■ Description of the task
Restate the data exactly as given and keep the pictures out.

[Source information Boundary: Start]

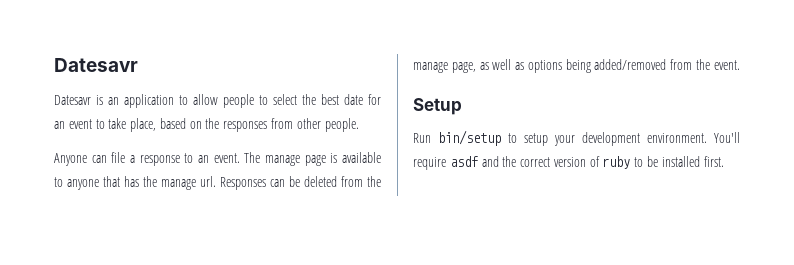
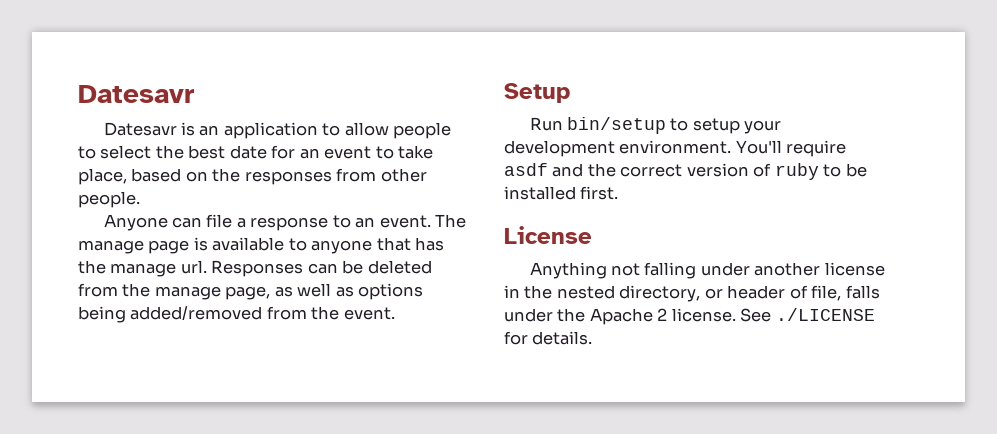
(724, 161) none -> [504,226,592,244] [529,262,885,279] [504,285,880,302] [504,308,875,325] [504,331,593,345] // License // Anything not falling under another license in the nested directory, or header of file, falls under the Apache 2 license. See ./LICENSE for details.

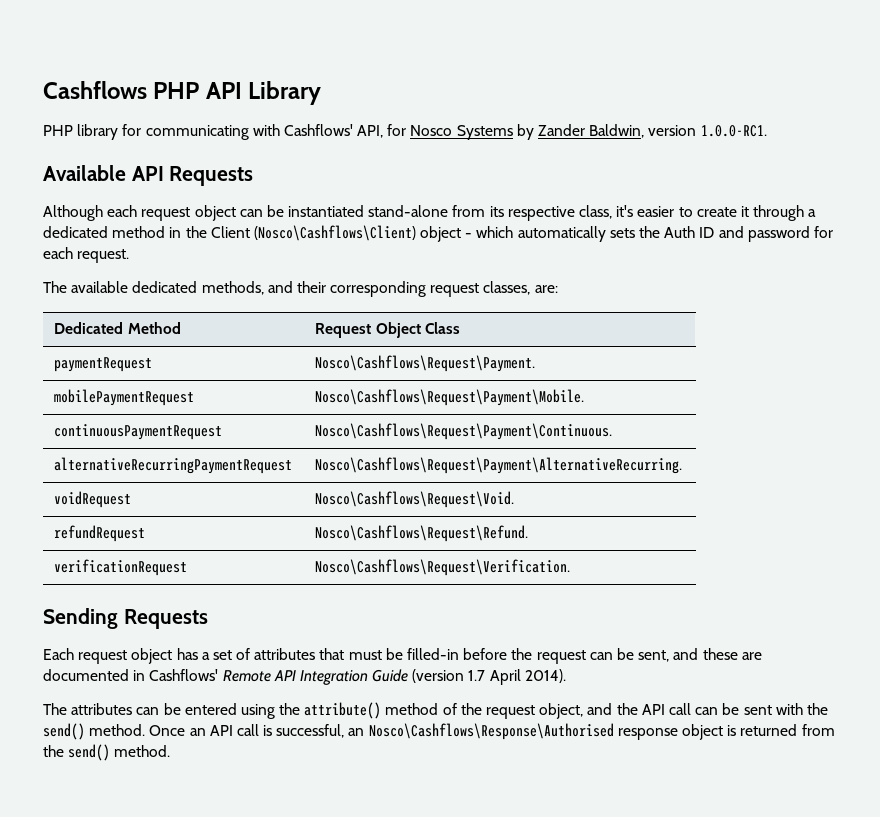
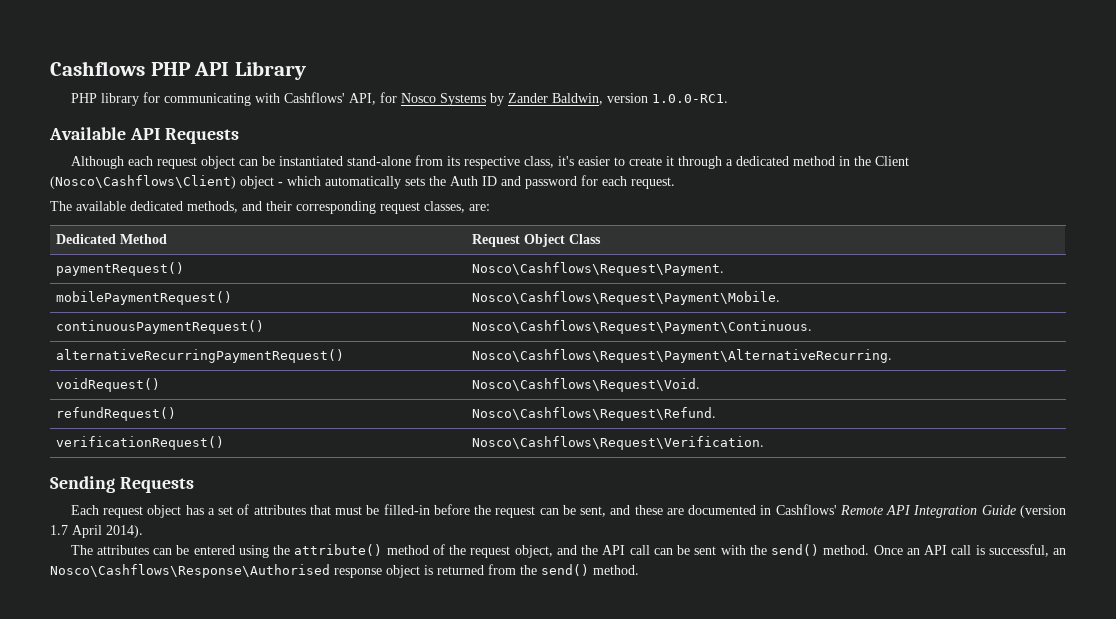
[54,357,153,372] paymentRequest -> [55,262,184,276] paymentRequest()
[54,389,195,406] mobilePaymentRequest -> [55,291,232,305] mobilePaymentRequest()
[54,424,223,440] continuousPaymentRequest -> [55,320,264,334] continuousPaymentRequest()
[54,457,293,474] alternativeRecurringPaymentRequest -> [55,349,344,363] alternativeRecurringPaymentRequest()
[54,491,132,508] voidRequest -> [55,378,160,392] voidRequest()
[54,525,146,542] refundRequest -> [55,407,176,421] refundRequest()
[54,559,188,576] verificationRequest -> [55,436,224,450] verificationRequest()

[Source information Boundary: End]

■ Solution for this problem
(724, 161) none -> [504,226,592,244] [529,262,885,279] [504,285,880,302] [504,308,875,325] [504,331,593,345] // License // Anything not falling under another license in the nested directory, or header of file, falls under the Apache 2 license. See ./LICENSE for details.

[54,357,153,372] paymentRequest -> [55,262,184,276] paymentRequest()
[54,389,195,406] mobilePaymentRequest -> [55,291,232,305] mobilePaymentRequest()
[54,424,223,440] continuousPaymentRequest -> [55,320,264,334] continuousPaymentRequest()
[54,457,293,474] alternativeRecurringPaymentRequest -> [55,349,344,363] alternativeRecurringPaymentRequest()
[54,491,132,508] voidRequest -> [55,378,160,392] voidRequest()
[54,525,146,542] refundRequest -> [55,407,176,421] refundRequest()
[54,559,188,576] verificationRequest -> [55,436,224,450] verificationRequest()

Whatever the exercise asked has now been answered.